In his speech, Biden identified the shooter, Mohammad Youssef Abdul-Aziz, as “perverted jihadist.” His words even described the shooter as a part of a group of “perverse ideologues, warped theocrats.” This description significantly links the shooter with a specific religious system that itself possesses a unique ideology, and goes clearly against earlier reluctance of his administration in addressing the matter.

Defining true Islam and what Islamism really means is not only difficult among politicians. Followers of other faiths, including evangelical pastors, also find similar difficulty as the various faces of Islam create significant ambiguity in determining which is the true Islam.

 

Religiously Motivated or Not?

 

Last month, Jeh Johnson, secretary of U.S. Department of Homeland Security, refrained from using the term “Islamic” in commenting on such attacks, preferring to downplay any religious motivations behind them. For Johnson, this is simply a case of “violent extremism” rather than a shooting rampage motivated by religion. While it is officially confirmed that the shooter attacked servicemen after texting an authentic saying of the prophet Muhammad, “Whosoever shows enmity to a friend of Mine, then I have declared war against him,” official investigators have not been able yet to determine a motive behind the attack.

It appears obvious to me that today’s global West spends considerable effort, significant time, and extensive resources attempting to differentiate Islam from Islamism. It is an effort to disassociate and unlink any violent extremist attack (that looks Islamic in its essence) with any religious motivation embedded in Islamic tenets. The emphasis is on choosing words that offend nobody without identifying the role of theology or the motivating sacred texts. Thus, we hear comments that ISIS is not really Islamic and Boko Haram is a bunch of lunatics who have nothing to do with Islam. Ironically, both of these militant groups constantly portray themselves as applying the authentic texts of Islam.

In the Muslim world, the matter is quite different.

 

Moderate Islam?

 

Turkey Prime Minister Recep Tayyip Erdoğan, in his response to the U.S. labeling his country a “moderate Islamic country,” affirms that “It is unacceptable for us to agree with such a definition.” For him, “Turkey has never been a country to represent such a concept,” as “Islam cannot be classified as moderate or not.”
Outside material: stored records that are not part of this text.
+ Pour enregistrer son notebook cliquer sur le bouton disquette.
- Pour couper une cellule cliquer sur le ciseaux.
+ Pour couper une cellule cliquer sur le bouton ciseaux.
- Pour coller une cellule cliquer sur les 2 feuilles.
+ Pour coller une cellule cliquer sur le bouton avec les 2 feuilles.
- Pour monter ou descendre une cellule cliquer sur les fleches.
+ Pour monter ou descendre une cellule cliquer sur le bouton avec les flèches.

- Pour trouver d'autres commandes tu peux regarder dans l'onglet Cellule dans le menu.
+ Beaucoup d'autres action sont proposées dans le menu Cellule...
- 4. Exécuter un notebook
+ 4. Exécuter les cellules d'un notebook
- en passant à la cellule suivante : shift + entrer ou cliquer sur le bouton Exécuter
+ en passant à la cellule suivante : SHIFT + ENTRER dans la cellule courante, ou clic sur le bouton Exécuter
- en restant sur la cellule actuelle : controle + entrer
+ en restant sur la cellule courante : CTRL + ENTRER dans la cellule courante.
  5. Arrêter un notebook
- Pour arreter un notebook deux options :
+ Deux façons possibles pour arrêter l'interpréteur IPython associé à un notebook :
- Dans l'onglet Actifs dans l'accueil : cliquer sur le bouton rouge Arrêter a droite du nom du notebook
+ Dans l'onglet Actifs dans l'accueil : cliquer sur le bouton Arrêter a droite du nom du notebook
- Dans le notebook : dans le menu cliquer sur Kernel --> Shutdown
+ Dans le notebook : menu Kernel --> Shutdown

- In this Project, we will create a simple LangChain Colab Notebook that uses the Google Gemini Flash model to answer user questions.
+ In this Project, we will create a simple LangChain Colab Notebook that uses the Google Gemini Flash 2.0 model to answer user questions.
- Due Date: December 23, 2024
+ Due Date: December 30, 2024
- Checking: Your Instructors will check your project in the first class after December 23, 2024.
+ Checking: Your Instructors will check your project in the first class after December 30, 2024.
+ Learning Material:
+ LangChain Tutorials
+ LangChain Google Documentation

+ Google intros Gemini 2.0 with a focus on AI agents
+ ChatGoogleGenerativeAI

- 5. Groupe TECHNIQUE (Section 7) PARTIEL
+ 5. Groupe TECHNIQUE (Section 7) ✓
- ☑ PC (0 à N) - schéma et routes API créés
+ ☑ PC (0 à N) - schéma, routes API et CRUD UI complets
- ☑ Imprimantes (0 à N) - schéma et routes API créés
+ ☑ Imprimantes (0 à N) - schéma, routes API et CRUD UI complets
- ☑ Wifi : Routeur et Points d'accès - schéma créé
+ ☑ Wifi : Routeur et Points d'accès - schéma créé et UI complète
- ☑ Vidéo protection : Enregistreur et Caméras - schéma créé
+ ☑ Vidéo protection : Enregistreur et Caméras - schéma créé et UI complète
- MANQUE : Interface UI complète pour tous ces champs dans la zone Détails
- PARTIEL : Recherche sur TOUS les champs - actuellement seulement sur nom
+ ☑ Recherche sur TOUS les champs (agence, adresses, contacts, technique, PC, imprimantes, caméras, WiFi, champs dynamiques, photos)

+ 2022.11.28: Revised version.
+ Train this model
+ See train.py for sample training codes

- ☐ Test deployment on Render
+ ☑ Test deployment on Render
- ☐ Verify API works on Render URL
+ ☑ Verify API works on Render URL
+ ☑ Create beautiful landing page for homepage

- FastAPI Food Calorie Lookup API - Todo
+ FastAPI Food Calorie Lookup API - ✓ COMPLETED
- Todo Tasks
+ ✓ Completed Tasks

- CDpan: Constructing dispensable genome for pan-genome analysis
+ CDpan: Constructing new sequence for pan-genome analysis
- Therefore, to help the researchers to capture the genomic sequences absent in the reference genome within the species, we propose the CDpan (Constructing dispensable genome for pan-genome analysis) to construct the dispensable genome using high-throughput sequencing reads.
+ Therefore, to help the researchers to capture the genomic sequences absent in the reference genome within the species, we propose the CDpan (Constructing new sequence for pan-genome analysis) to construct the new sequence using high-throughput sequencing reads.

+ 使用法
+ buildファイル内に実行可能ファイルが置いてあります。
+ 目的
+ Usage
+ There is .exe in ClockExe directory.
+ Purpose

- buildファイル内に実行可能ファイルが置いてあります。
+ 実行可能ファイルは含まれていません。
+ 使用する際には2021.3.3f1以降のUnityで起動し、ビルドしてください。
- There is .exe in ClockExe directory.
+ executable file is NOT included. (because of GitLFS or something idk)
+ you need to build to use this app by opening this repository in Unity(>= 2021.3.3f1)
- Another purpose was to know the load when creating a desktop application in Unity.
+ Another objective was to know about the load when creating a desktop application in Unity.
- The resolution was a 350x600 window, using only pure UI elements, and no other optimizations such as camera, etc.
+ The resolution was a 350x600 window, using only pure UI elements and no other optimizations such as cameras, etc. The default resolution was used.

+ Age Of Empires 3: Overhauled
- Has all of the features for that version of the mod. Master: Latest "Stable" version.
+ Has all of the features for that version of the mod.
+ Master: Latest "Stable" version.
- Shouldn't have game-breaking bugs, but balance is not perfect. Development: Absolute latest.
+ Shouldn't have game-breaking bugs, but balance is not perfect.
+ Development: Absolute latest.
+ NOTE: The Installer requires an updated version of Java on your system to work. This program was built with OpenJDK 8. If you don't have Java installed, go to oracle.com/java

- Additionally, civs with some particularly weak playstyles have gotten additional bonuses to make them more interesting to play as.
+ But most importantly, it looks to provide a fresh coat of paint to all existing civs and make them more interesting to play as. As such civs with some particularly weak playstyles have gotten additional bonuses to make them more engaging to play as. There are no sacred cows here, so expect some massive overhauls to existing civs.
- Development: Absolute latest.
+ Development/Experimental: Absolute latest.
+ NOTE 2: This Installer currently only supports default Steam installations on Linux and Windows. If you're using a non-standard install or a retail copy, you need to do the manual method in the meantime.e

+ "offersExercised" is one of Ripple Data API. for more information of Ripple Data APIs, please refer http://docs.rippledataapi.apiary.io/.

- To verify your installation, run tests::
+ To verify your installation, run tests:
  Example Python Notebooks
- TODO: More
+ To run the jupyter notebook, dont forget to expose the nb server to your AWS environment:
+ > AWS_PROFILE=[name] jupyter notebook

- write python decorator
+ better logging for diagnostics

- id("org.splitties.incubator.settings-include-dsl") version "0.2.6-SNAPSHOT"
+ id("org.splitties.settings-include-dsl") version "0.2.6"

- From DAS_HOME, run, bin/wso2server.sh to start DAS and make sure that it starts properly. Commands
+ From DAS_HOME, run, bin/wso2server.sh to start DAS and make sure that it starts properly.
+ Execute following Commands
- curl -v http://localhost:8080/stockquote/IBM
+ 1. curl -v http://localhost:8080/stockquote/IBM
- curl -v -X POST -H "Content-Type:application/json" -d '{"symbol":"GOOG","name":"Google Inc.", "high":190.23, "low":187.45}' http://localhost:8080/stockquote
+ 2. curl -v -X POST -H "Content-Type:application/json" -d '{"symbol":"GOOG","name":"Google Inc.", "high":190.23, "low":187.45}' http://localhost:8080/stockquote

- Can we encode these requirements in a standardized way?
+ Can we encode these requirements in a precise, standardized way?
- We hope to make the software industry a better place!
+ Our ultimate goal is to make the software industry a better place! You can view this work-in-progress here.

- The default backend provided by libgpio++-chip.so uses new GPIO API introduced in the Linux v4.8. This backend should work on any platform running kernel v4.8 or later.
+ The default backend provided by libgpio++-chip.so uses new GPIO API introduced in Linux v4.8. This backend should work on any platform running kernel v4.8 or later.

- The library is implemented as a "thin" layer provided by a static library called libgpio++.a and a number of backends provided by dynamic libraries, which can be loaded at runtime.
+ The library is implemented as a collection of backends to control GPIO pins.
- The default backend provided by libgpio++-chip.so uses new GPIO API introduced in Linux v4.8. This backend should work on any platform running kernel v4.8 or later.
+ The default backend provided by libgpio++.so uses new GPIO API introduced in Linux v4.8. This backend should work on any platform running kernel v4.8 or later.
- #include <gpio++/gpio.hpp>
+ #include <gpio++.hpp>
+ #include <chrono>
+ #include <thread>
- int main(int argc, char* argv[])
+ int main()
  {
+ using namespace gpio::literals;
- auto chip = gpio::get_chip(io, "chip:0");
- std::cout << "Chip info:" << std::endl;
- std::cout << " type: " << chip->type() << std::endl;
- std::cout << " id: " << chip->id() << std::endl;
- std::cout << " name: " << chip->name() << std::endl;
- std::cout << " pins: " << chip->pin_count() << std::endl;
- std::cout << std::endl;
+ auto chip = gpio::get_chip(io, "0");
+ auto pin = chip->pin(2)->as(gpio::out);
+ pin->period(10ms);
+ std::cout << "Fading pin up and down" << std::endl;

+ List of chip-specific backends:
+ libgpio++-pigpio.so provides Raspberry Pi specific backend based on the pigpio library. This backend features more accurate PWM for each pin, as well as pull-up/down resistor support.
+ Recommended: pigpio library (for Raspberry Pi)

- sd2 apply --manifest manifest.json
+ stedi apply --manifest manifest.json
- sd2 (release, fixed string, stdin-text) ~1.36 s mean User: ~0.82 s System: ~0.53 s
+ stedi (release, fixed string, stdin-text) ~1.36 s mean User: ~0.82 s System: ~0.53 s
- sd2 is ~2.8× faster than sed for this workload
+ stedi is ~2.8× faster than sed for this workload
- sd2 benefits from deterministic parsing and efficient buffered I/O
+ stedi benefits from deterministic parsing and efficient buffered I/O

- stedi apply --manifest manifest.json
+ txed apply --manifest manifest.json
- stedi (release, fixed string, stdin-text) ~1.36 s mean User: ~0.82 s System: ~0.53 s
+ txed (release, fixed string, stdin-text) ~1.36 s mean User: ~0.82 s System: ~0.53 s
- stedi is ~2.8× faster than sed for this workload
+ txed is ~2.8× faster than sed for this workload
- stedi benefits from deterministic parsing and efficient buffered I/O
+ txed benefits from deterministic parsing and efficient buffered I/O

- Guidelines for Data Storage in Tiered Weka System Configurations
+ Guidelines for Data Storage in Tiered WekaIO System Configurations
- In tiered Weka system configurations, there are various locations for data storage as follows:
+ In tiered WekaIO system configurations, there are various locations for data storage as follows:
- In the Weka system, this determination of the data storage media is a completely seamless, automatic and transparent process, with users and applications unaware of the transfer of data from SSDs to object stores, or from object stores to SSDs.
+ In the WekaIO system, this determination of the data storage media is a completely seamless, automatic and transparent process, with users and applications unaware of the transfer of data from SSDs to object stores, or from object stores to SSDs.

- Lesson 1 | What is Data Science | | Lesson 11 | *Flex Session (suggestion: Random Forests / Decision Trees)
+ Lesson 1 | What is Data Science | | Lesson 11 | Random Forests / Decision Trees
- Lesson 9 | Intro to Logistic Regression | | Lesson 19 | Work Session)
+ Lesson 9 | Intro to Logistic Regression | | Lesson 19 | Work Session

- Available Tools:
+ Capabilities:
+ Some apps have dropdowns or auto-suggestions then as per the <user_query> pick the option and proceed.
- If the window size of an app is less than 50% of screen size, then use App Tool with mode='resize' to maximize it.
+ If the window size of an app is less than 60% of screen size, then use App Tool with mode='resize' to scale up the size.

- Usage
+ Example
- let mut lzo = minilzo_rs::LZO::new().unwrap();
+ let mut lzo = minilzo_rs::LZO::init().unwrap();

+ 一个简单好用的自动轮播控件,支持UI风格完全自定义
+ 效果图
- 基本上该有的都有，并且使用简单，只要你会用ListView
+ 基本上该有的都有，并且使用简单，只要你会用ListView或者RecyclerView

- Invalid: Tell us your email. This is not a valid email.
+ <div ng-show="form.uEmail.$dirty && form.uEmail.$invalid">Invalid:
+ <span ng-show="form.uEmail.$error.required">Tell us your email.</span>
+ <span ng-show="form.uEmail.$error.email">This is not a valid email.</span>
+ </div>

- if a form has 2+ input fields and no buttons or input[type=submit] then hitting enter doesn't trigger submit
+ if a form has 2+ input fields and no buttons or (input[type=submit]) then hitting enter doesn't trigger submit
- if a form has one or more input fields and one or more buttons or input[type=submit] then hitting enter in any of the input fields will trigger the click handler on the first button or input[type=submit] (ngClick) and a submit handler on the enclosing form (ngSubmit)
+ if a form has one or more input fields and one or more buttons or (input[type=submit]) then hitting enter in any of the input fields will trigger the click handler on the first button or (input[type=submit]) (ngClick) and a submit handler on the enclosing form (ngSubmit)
Erdoğan’s strong statement appeared in Hurriyet Daily News, a major leading news source for Turkey. This statement is not only against America’s constant attempt to emphasize moderate Islam and downplay its radical and extremist faces, but also against the very concept of how the U.S. approaches and defines Islam.

 

Muslim Scholars

 

Al-Azhar University in Cairo, Egypt, the most prestigious seat of Sunni Islam, does not agree with the deeds of militant groups such as ISIS, but still considers its members true Muslims. Al-Azhar insists that it cannot label any Muslim man as kafir (disbeliever or infidel) based merely on his evil deeds, as long as this man does not reject Allah’s strict monotheism and the prophethood of Muhammad.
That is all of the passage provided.